Planning on growing some tomatoes in your garden? Well here’s a common question that comes up that you might want to know the answer to. Do tomatoes ripen faster on or off the vine?
Tomatoes ripen faster on the vine when they are growing in optimal climate conditions. Place them indoors next to ethylene-producing fruits for best results. Temperature changes can prevent the production of carotene and lycopene, the substances responsible for the tomatoes’ red color.
Some tips and tricks can help you get your tomatoes ready in less time, but understanding the process that leads to improving their color and taste is essential. Check out everything you need below!
What Causes Tomatoes to Ripen on the Vine?
Ripening is the last stage of the maturation process of tomatoes and includes a series of chemical reactions that cause the fruits to turn from green to bright red. The chemicals involved change the tomatoes’ appearance and taste when these are still on the vine or even after you have picked them. Here I will explore this process in detail.
How do tomatoes turn red?
Green tomatoes boast high quantities of chlorophyll, a pigment responsible for the green color and essential for the photosynthesis process. The sunlight and ideal temperatures trigger a reaction through which the chlorophyll breaks down and produces carotene and lycopene. These compounds, in turn, are the pigments responsible for the characteristic red color of the tomatoes.
In the meanwhile, the acid levels within each fruit rise, converting the tomatoes’ starch into sugar. This reaction, alongside the reduction of tannins, turns a firm green vegetable into a juicy one and betters its flavor. Lastly, as the ripening process begins, the tomatoes start producing ethylene, a naturally-occurring growth hormone in plants which promotes and speeds up ripening.
How long does the ripening of tomatoes take?
Once you notice new blossoms sprinkled among the leaves of your tomato plant, you can count on having fully-grow green tomatoes within 20 to 30 days. This process usually happens during the hottest months of summer, between July and August. When the fruit reaches the so-called “mature green” stage, they will need another 20 to 30 days to complete the ripening process.
The main stages of this naturally-occurring development are:
- Stage 1 – Green Tomatoes: during this phase, you can notice your tomatoes to be fully-grown, yet completely green. The surface’s tone can change from light to dark green depending on the variety. These vegetables reach this stage 20 to 30 days after their flowers have blossomed.

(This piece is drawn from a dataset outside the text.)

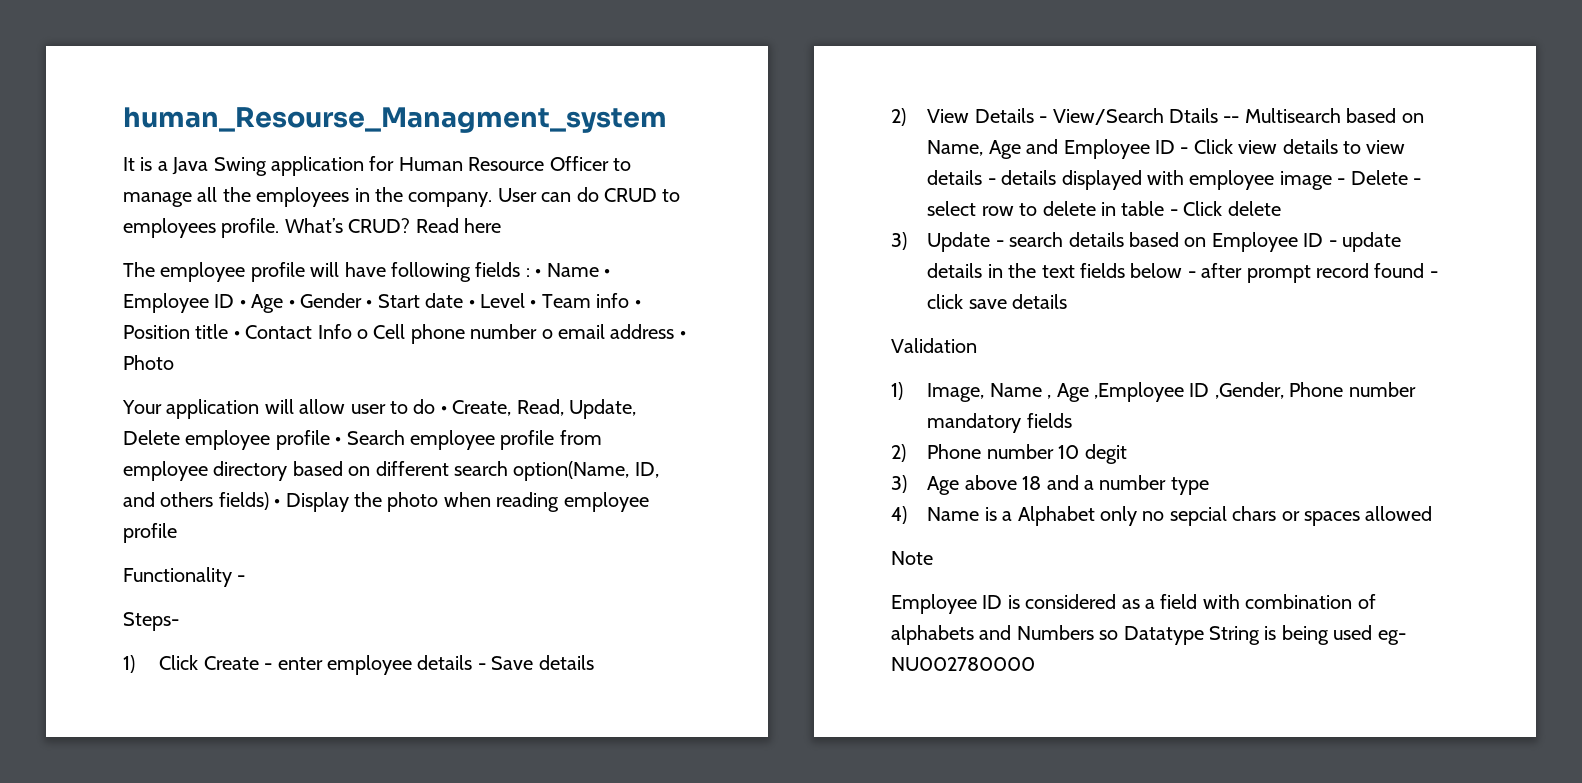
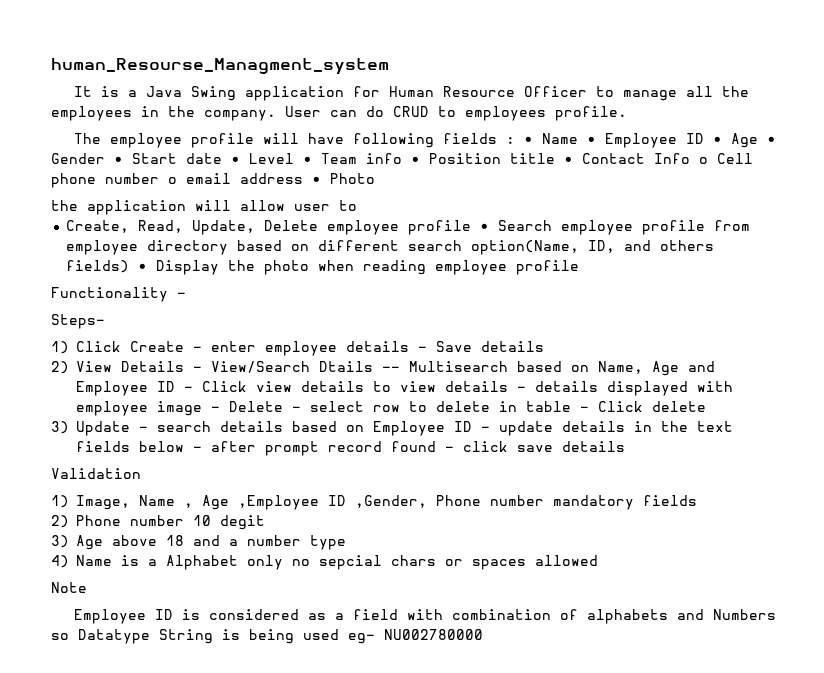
[284,218,501,233] What’s CRUD? Read here -> (627, 113) none
[122,400,162,414] Your -> [51,200,78,211] the
[413,399,447,414] do • -> (357, 205) //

- Stage 2 – Breakers: the ripening process has started, and you can finally see some red or pink shades across the surface. Tomatoes are “breakers” if the red color takes up no more than 10% of their skin. In some cases, cultivators prefer to pick the fruits during this stage and continue the ripening process off the vine.
- Stage 3 – Turning: now, you can notice a defined change in color. The red and pink shades are now taking over between 10% and 30% of the total surface.
- Stage 4 – Pink: over 30% of the skin is now of a soft shade of red or pink. While the inside of the fruit still presents some green streaks, it is perfectly edible already.
- Stage 5 – Light Red: the green shades are fading away. A pale red color characterizes the surface of the fruits, but it does not cover more than 90% of it.
- Stage 6 – Red: your tomatoes are now at their juiciest and most colorful. Yet, this phase only lasts a few days, and failing to pick them during this timeframe can cause them to detach from the vine and crack.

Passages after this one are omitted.